医薬品主導で進む臨床試験ルールのEU域内統一化

 また、ライフサイエンスに不可欠な臨床試験についてみると、EUでは、医療機器や手技・手術に関する臨床研究を除いて、研究対象医療製品(IMP:Investigational Medical product)に関する全ての臨床研究を対象とした「人に使用する医薬製造物の臨床試験の実施におけるGCPの履行に関する加盟国の法令及び行政規則の調和についての欧州議会および欧州連合理事会指令(2001/20/EC)」(通称:EU臨床試験指令)をミニマム・スタンダードとして、各国の規制当局が実施基準を定めてきた。医療機器の場合、「ISO 14155」に準拠して医療機器の臨床試験の実施基準を定めているが、実施する医療施設の現場は、医薬品主導のEU臨床試験指令およびそれに基づく各加盟国の国内法制を前提としたGCP順守の体制を敷いており、その影響は大きい。

 実は、臨床試験についても、現行の「指令」を域内統一の「規則」に移行するための準備作業が進んでいる。2014年4月16日、欧州議会は、「EU臨床試験指令」の内容を見直してEU域内統一のルールとする「EU臨床試験規則(Regulation 536/2014)」を承認した(関連情報)。同規則の主な特徴は以下の通りである。

  • リスクの低い臨床試験に関する規制緩和(「低介入臨床試験」カテゴリーの導入)
  • 臨床試験申請の統一化(EMAのEUポータル)
  • 資料保存期間の長期化(5年から25年へ)
  • 公開データベースへの登録/結果報告義務

 さらに欧州委員会は、2016年6月1日、臨床試験規則の導入に向けて、臨床試験に関わる4つのガイドラインに関するパブリックコメント募集(実施期間:2016年8月31日まで)を開始した。
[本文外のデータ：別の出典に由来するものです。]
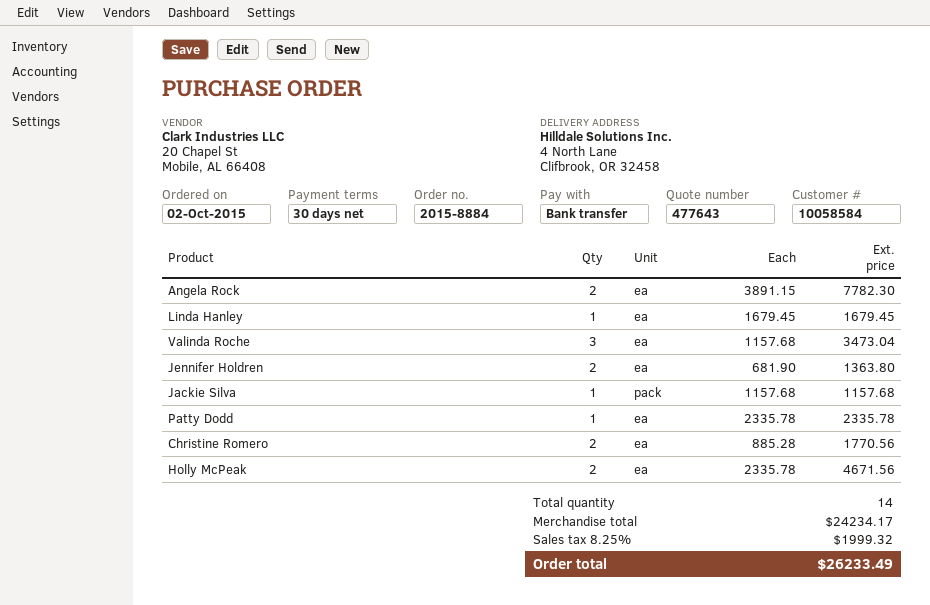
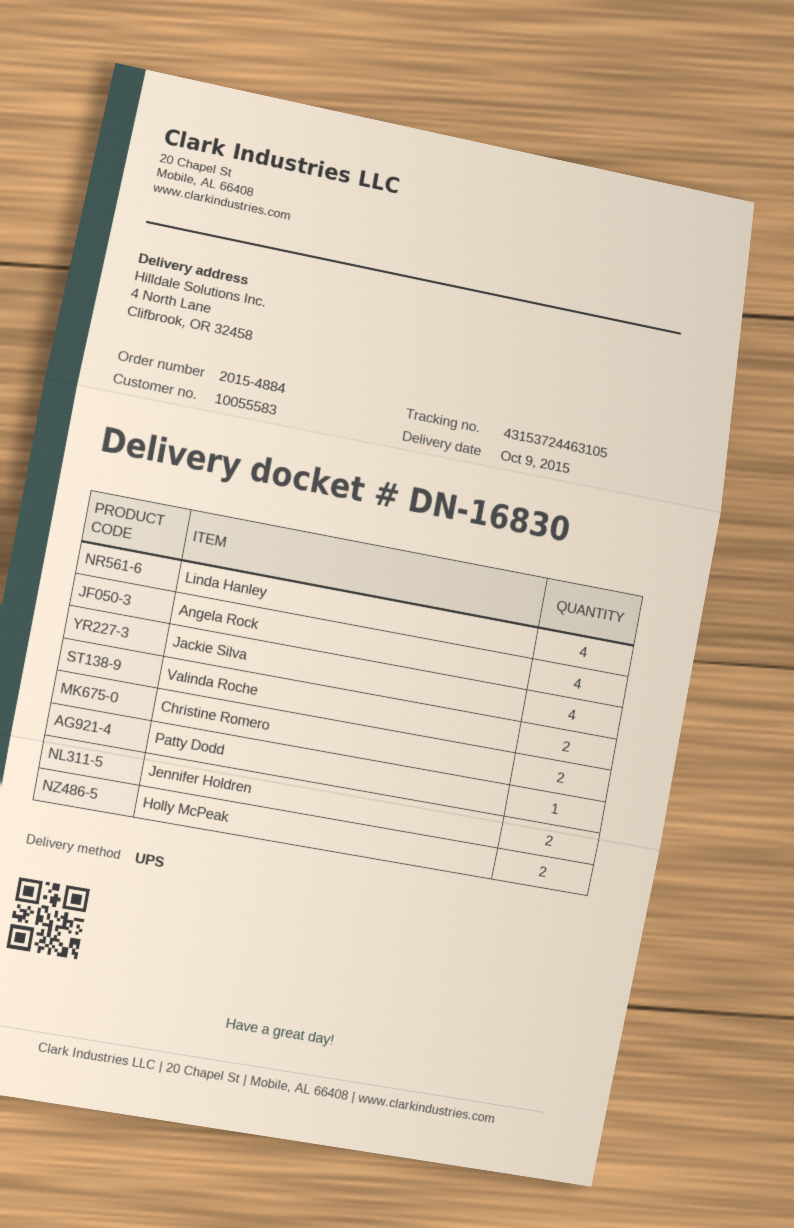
order number: 2015-8884 -> 2015-4884
customer number: 10058584 -> 10055583
Angela Rock: 2 -> 4
Linda Hanley: 1 -> 4
Valinda Roche: 3 -> 2
Jackie Silva: 1 -> 4

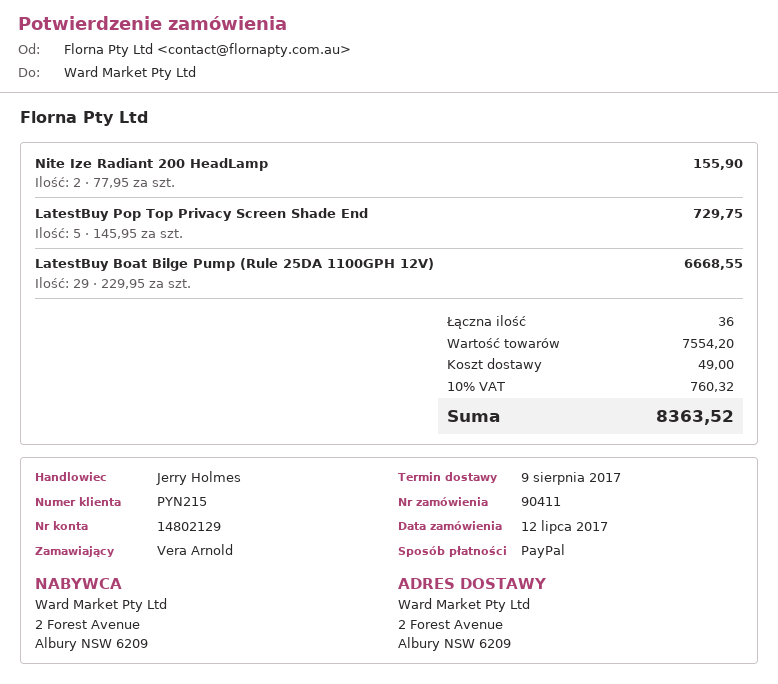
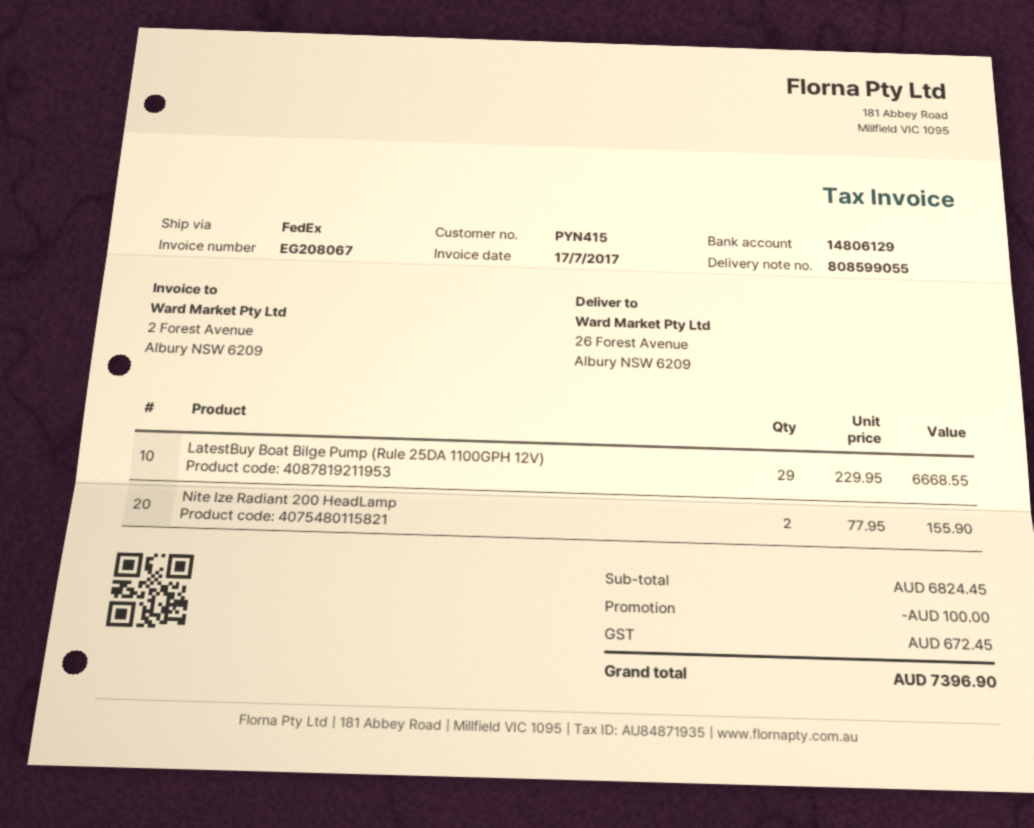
customer number: PYN215 -> PYN415
bank account: 14802129 -> 14806129
ship to: 2 Forest Avenue, Albury NSW 6209 -> 26 Forest Avenue, Albury NSW 6209
LatestBuy Pop Top Privacy Screen Shade End: 5 x 145.95 = 729.75 -> none
subtotal: 7554.20 -> 6824.45
discount: none -> 100.00
shipping: 49.00 -> none
tax: 760.32 -> 672.45
total: 8363.52 -> 7396.90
 具体的には、小児臨床試験が必要な場合の注意点をまとめた「未成年者の臨床試験における倫理的配慮」(関連情報、PDFファイル)、臨床試験の対象となる医療製品を定義する「研究対象医療製品(IMP)と補助医療製品(AMP)使用の定義」(関連情報、PDFファイル)、臨床試験のスポンサーや実施機関が参加者向けに提供するドキュメント類の注意事項をまとめた「非専門家向けの臨床試験結果サマリー」(関連情報、PDFファイル)、リスクの低い臨床試験に関する規制緩和を念頭に置いた「臨床試験におけるリスクに応じたアプローチ」(関連情報、PDFファイル)の4つである。いずれのドキュメントも、医薬品、医療機器の区分に関係なく、臨床試験の現場に影響が及ぶ内容になっているので、注意が必要だ。